### Activity
Look through the records that follow and state how many lines hold the word "padding", without adding anything.

### The input
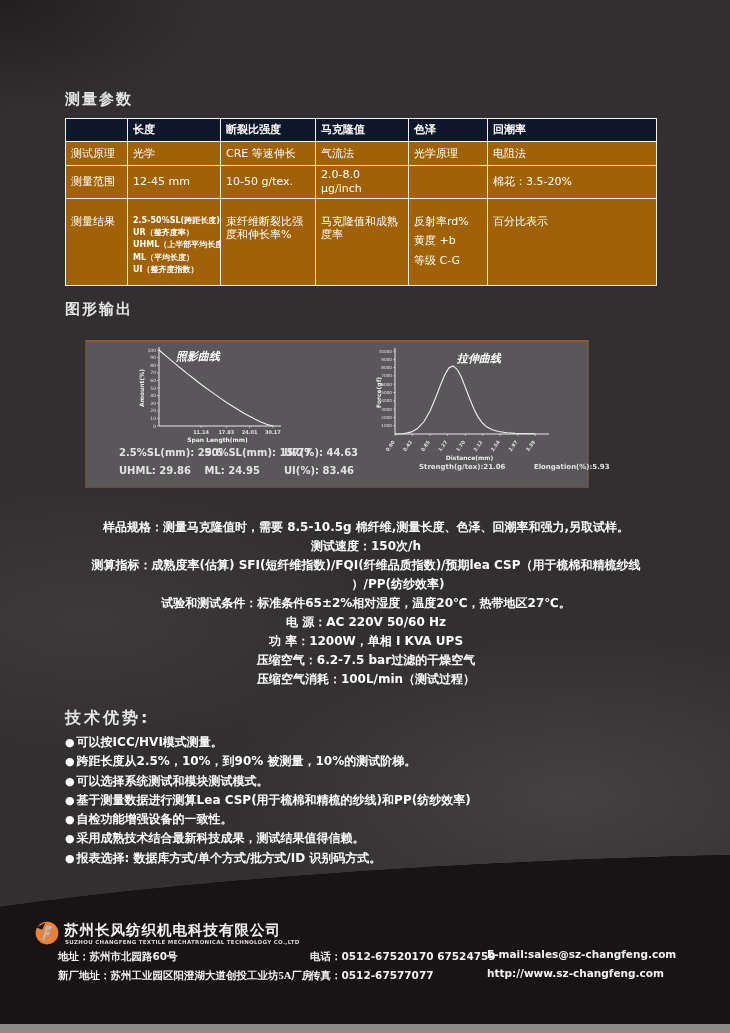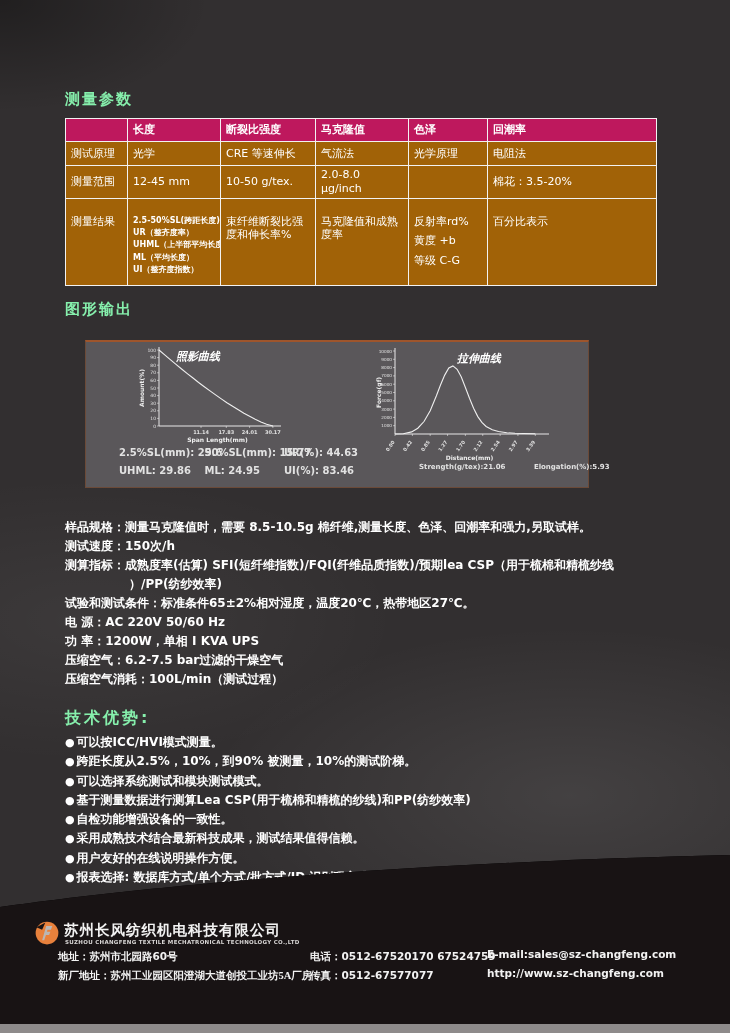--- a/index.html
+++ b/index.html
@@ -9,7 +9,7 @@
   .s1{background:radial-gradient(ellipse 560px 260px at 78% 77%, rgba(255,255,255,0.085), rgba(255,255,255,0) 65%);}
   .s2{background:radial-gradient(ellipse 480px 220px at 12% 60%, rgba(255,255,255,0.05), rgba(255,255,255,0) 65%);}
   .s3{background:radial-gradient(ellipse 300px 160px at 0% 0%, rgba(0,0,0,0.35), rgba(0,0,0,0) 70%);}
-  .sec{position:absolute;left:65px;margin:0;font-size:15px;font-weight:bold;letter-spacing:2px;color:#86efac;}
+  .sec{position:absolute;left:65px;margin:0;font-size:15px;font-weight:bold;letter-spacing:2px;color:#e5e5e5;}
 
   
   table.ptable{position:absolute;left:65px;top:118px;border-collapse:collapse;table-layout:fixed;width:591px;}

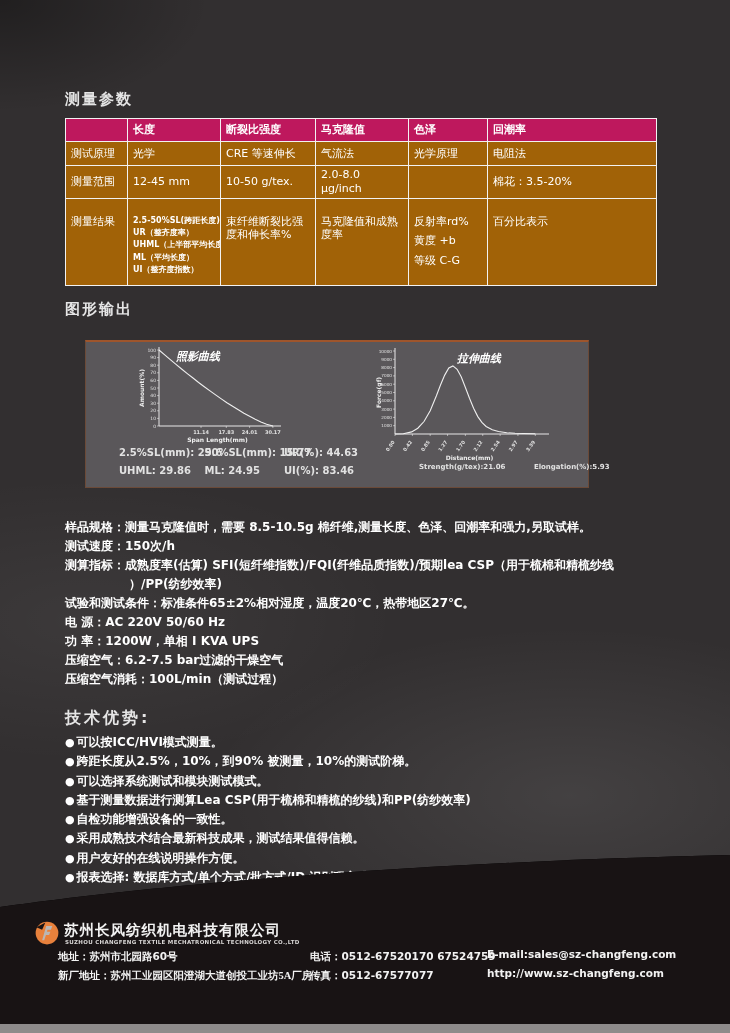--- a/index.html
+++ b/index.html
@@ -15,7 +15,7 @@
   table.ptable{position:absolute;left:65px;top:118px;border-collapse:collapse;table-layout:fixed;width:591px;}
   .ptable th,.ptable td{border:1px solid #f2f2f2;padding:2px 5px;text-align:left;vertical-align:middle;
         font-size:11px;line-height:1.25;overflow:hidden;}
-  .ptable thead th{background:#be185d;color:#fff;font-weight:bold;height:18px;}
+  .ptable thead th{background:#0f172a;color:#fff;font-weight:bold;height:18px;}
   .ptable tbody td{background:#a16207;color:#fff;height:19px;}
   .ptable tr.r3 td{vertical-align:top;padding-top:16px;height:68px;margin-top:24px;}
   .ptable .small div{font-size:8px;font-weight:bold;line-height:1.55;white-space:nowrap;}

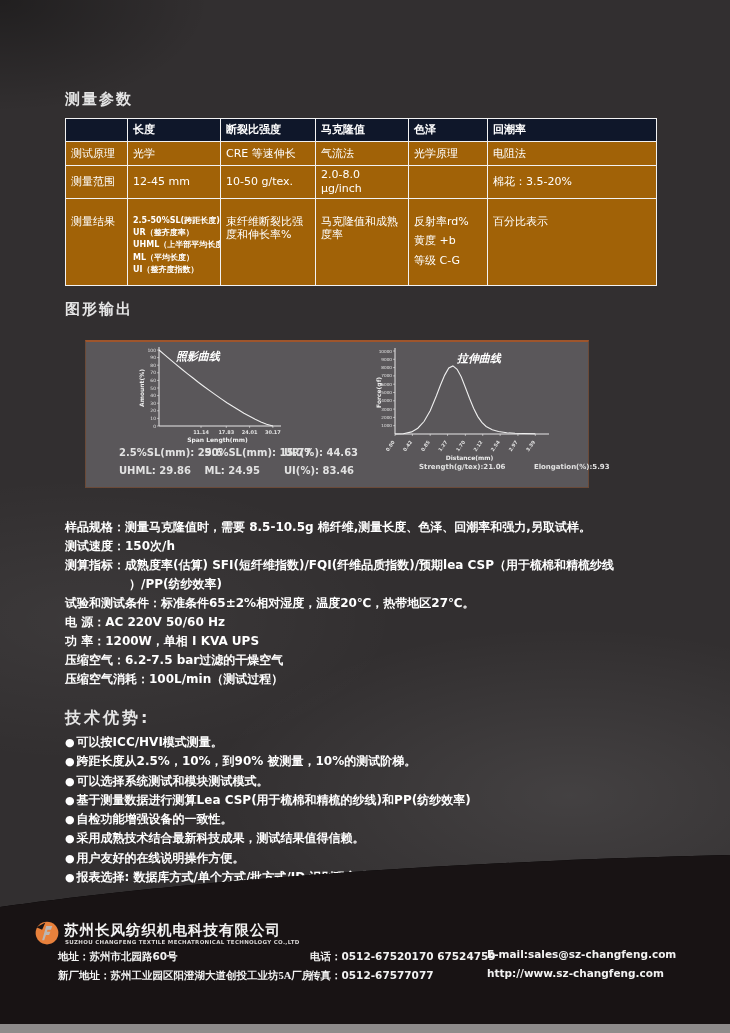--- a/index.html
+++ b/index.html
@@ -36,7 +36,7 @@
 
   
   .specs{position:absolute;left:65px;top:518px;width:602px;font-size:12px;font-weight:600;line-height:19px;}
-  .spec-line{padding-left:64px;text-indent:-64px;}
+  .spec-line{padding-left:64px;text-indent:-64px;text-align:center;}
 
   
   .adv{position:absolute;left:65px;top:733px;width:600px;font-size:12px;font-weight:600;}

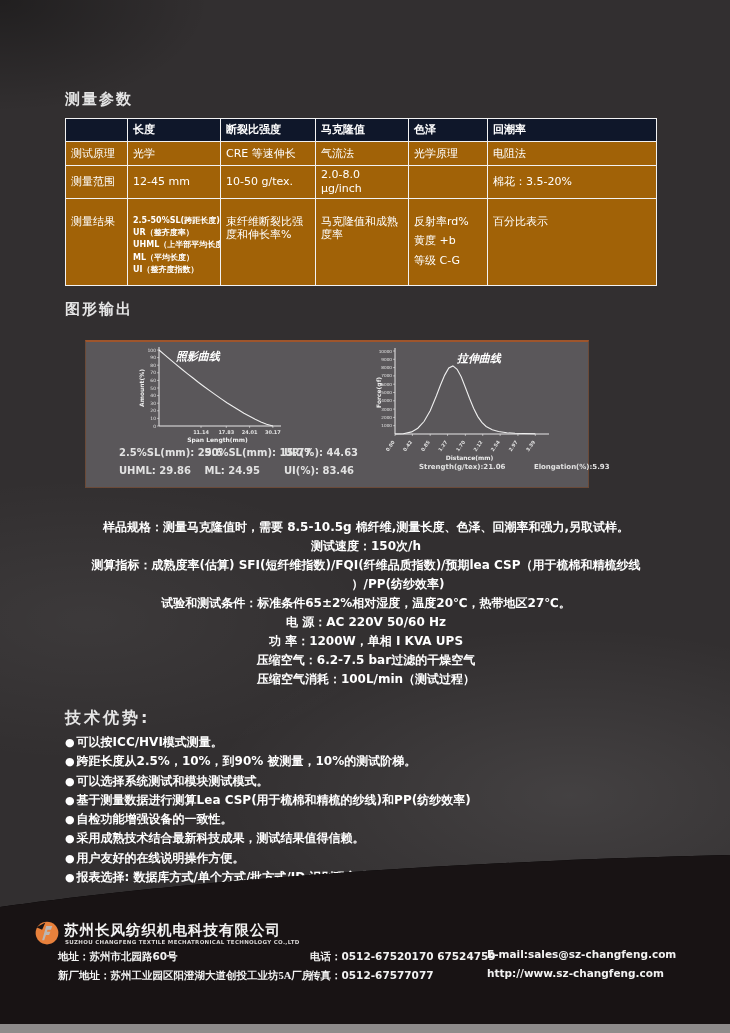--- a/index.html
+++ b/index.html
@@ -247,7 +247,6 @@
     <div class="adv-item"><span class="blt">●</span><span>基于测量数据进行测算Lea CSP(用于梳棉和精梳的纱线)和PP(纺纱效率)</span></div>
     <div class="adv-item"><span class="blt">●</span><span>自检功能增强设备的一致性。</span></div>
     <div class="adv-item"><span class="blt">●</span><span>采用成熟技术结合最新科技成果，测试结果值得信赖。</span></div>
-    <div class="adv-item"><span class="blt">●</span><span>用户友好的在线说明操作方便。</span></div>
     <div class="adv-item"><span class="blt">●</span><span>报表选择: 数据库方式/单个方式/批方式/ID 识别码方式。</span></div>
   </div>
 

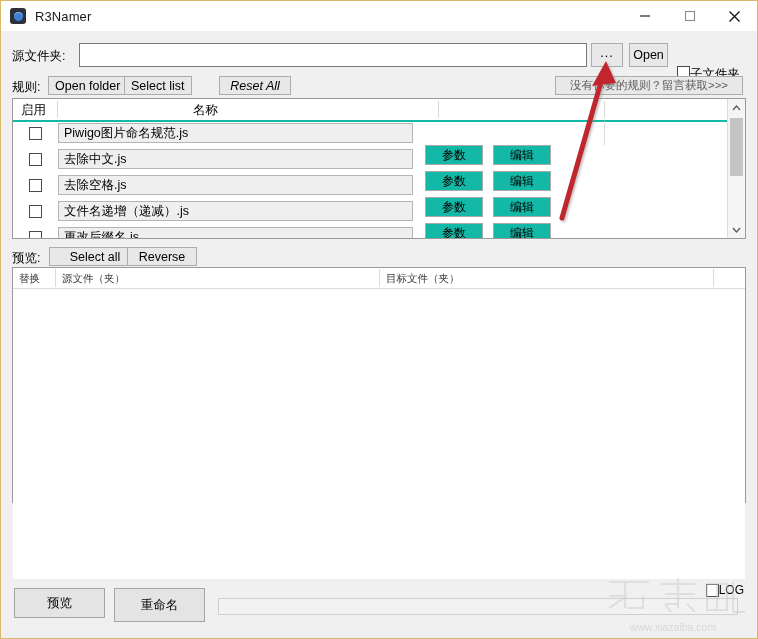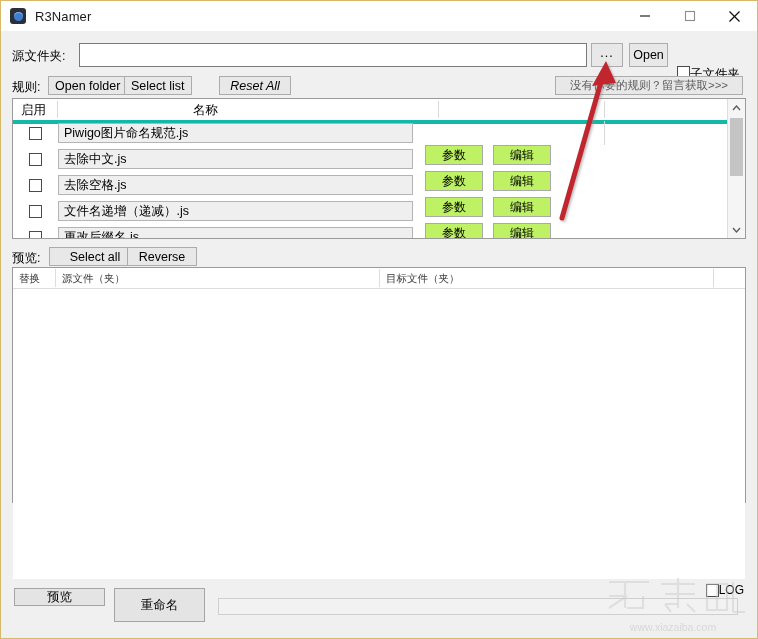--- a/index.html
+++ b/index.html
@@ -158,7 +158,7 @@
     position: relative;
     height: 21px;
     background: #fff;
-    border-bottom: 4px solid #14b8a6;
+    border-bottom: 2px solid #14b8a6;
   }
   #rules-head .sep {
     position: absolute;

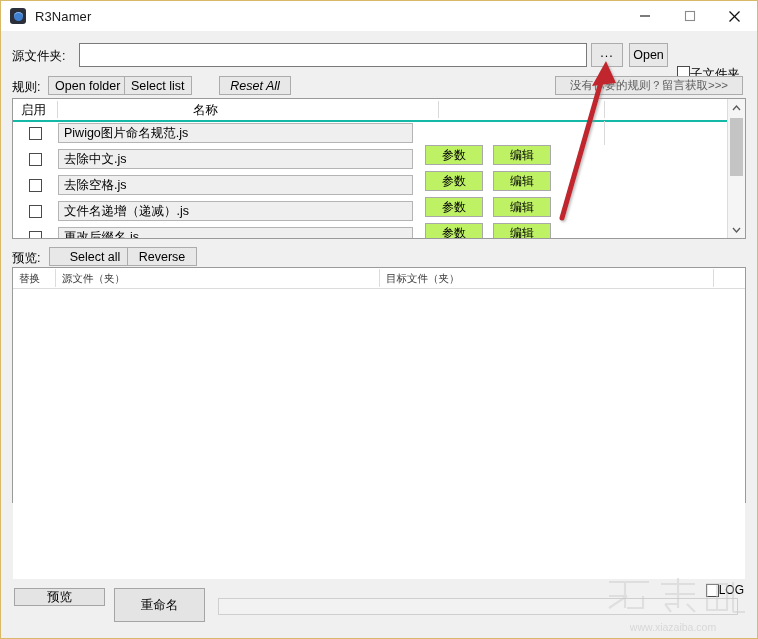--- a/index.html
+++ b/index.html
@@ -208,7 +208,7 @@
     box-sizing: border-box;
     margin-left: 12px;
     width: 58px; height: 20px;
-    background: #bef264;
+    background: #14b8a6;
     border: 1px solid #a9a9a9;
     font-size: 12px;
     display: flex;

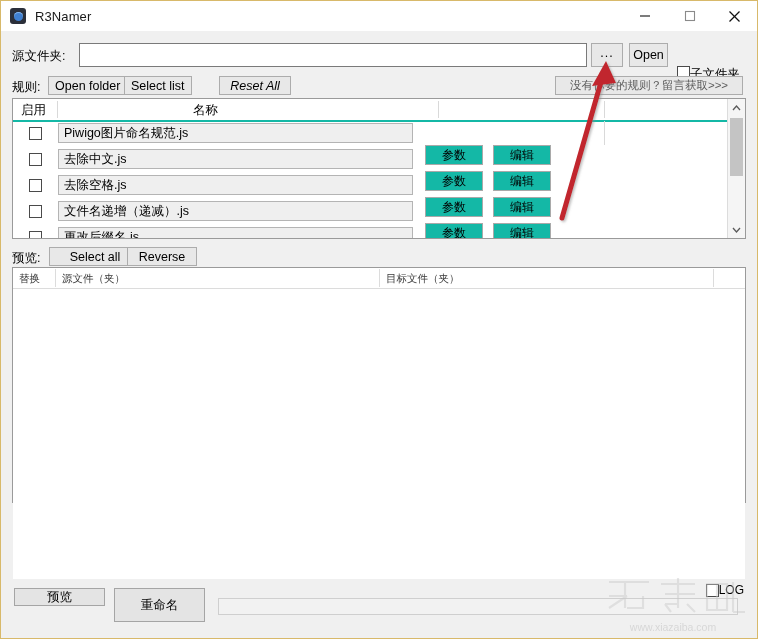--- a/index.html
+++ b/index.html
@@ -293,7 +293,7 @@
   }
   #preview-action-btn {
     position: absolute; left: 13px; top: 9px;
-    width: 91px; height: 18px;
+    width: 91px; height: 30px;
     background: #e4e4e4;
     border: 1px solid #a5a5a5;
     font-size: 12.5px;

### Answer for this exercise
4